I once heard a story about a Jewish father who lived in a small town in Poland. At the beginning of the twentieth century and the arrival of mass production, automobiles became more common.

One of this man’s sons bought a car and drove it to his town. It was the first of these wondrous machines anyone there had ever seen, and everyone wanted to have a ride in the marvel.

The Jewish son soon realized that he had a great business opportunity and began to charge people for the privilege of driving them up and then down the main street.

The business proved very lucrative. Despite his father’s appeals, he continued driving the people of the town up and down the street even after Shabbos had arrived. The weeks passed, and his profits piled up. Then he became seriously ill. The doctors despaired, and the father rushed to Rabbanim and Rebbes for brachos. Nothing worked; his son’s life hung by a thread.

The Chofetz Chaim was traveling to Warsaw to attend an Agudah conference. A great multitude of people stood waiting for the train to get a glimpse of the tzaddik hador.

The desperate father came to Warsaw in the hope of getting a blessing for his son.

The diminutive figure of the Chofetz Chaim stepped from the train and the father, who had managed to get to the front of the crowd called out, “Rebbi, my son is dying; he needs a brachah.

Without hearing any further details, the Chofetz Chaim replied, “Tell him to keep Shabbos and he will recover … ki hi mekor habrachah.”

The father rushed home to repeat the words of the holy Chofetz Chaim. The son agreed to stop driving on Shabbos and restrict his business to weekdays. As his father had been promised, he made a complete recovery.

“If you accept My Torah and guard My Mitzvos… I will give you Shabbos.” And Shabbos is the source of all Klal Yisrael’s brachos!

I recall seeing, when I was a boy, a book called The Jewish Family Picture Album.

It contained a photographic record of Jews from the nineteenth to the mid-twentieth century. There were pictures of Jews from der heim as well as those in America, the “Goldene Medineh.”

One picture stayed in my mind. It was of a Yid with a long beard who clearly had not found America very golden. He sat ragged and alone in a New York hovel, with just one candle and one Shabbos challah, all he could afford.

He had found that the grinding poverty of the Old World continued in the New. Still, this Jew held on tenaciously to the Shabbos.

I fully expect, as a consequence, the Shabbos Kallah brought him her shalom and her brachos.

One of my closest friends in London is Alan Goldberg. His father was someone I admired and liked very much. He passed away Erev Pesach 2016 at the ripe old age of 96.

Bertie Goldberg and his brother arrived in the U.K. as refugees from Czechoslovakia. London for him and most of the other Jews who found safety there was like the experience of the Jew in New York. It was anything but golden.

Together with many other frum Jews, Bertie found work in factories in and around London — until it came to Shabbos. That’s when they had to explain to their employer that they could not work the next day, and that is when they were fired. This became a weekly routine: a new job that lasted until Friday, and then a search for another factory and another week’s work.
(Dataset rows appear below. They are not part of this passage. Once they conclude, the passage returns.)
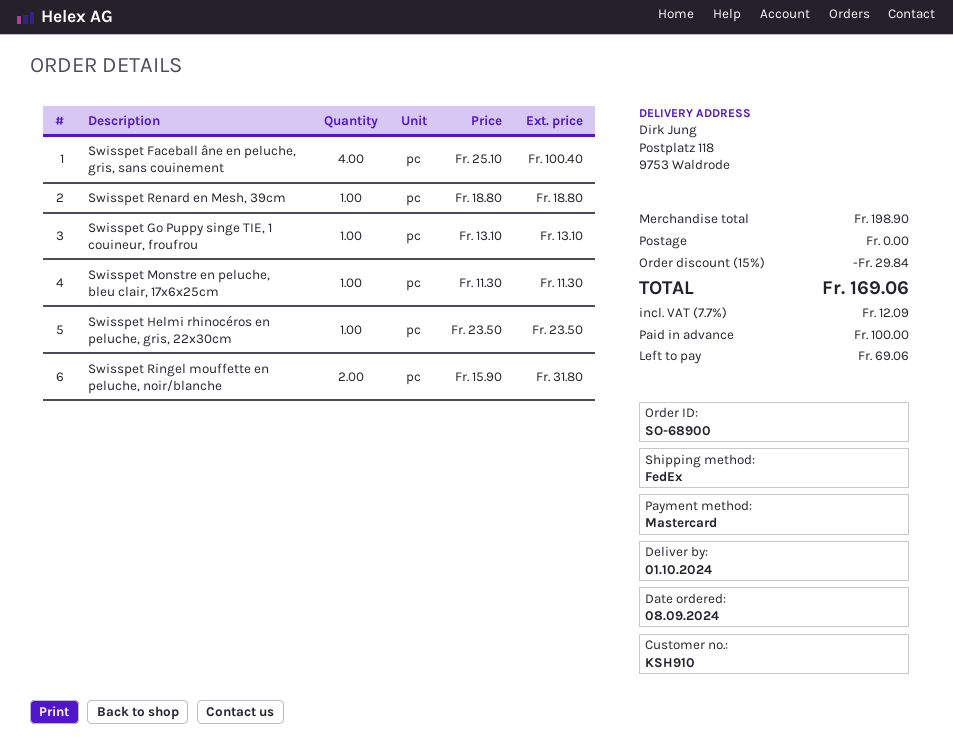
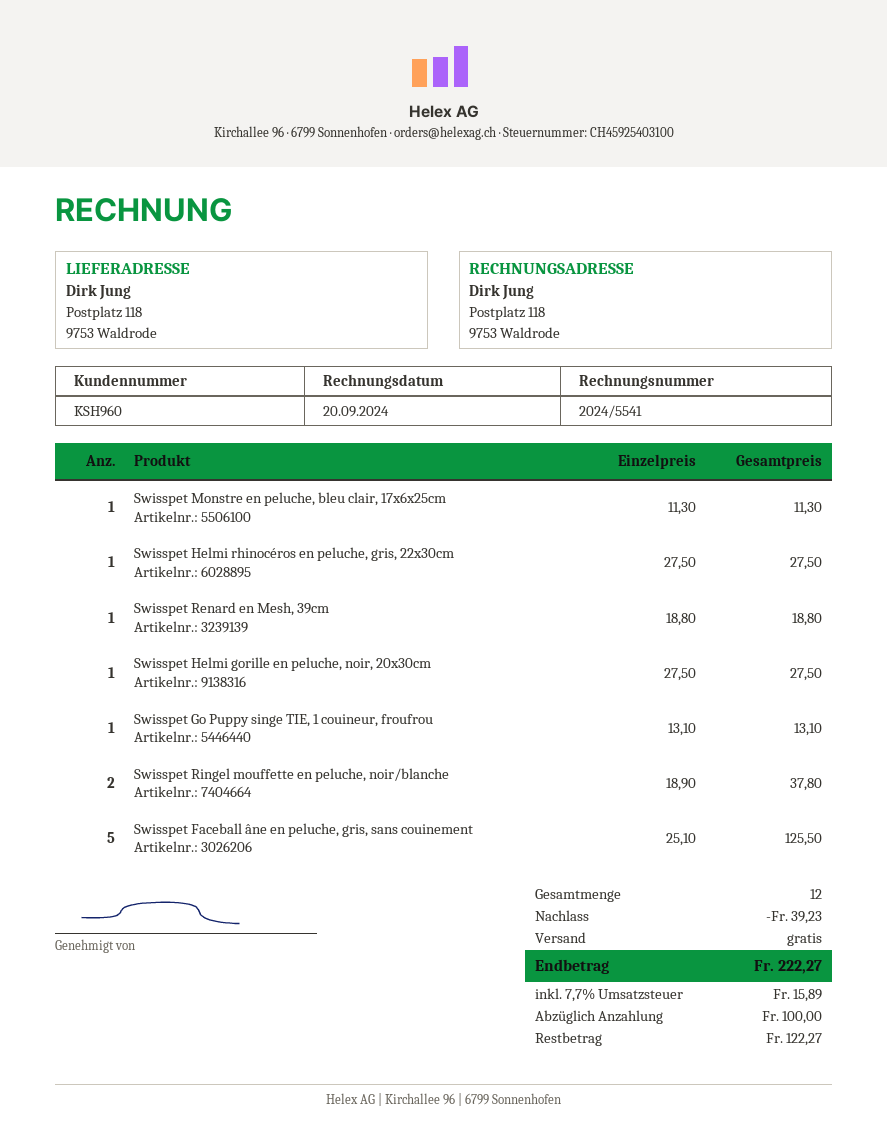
customer number: KSH910 -> KSH960
Swisspet Faceball âne en peluche, gris, sans couinement: 4 x 25.10 = 100.40 -> 5 x 25.10 = 125.50
Swisspet Helmi rhinocéros en peluche, gris, 22x30cm: 1 x 23.50 = 23.50 -> 1 x 27.50 = 27.50
Swisspet Ringel mouffette en peluche, noir/blanche: 2 x 15.90 = 31.80 -> 2 x 18.90 = 37.80
Swisspet Helmi gorille en peluche, noir, 20x30cm: none -> 1 x 27.50 = 27.50
discount: 29.84 -> 39.23
tax: 7.7% = 12.09 -> 7.7% = 15.89
total: 169.06 -> 222.27
balance: 69.06 -> 122.27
I never asked Bertie if he ever felt that he could not carry on this way, but at every family bar mitzvah I attended, the story was always told about Bertie’s father’s parting words to his sons as they left for freedom, “Blieb ah Yid! Remain a Jew!”

To “blieb ah Yid” is to keep Shabbos and understand that when the Kallah arrives, we don’t try to “tinker” with Shabbos’ message. Ultimately Hashem decides and directs our lives and decides how much of life’s bounties we should receive.
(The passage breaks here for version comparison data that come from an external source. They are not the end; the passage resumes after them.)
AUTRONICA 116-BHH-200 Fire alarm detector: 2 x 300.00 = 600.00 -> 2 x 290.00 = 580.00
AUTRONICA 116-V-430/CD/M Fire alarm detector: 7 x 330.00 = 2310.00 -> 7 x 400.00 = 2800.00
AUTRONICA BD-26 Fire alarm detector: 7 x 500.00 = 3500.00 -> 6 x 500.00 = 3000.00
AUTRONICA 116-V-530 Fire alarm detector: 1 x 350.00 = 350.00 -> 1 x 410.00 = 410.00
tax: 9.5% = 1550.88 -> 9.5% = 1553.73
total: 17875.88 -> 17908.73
Bertie kept his promise to his father and passed the promise on to his children and their children too. He eventually became very successful and raised a family his father would (and is) rightfully proud of.

Hashem keeps His promise of giving us a taste of Olam Haba when we accept His Torah and guard His mitzvos. The mad scramble and the hectic rules of this world disappear when Shabbos appears. When we stop doing our work, Hashem stops doing His. He is no longer hidden, and Shabbos bestows shalom and a closeness to the Borei Olam, Who is of course the Source of all brachos.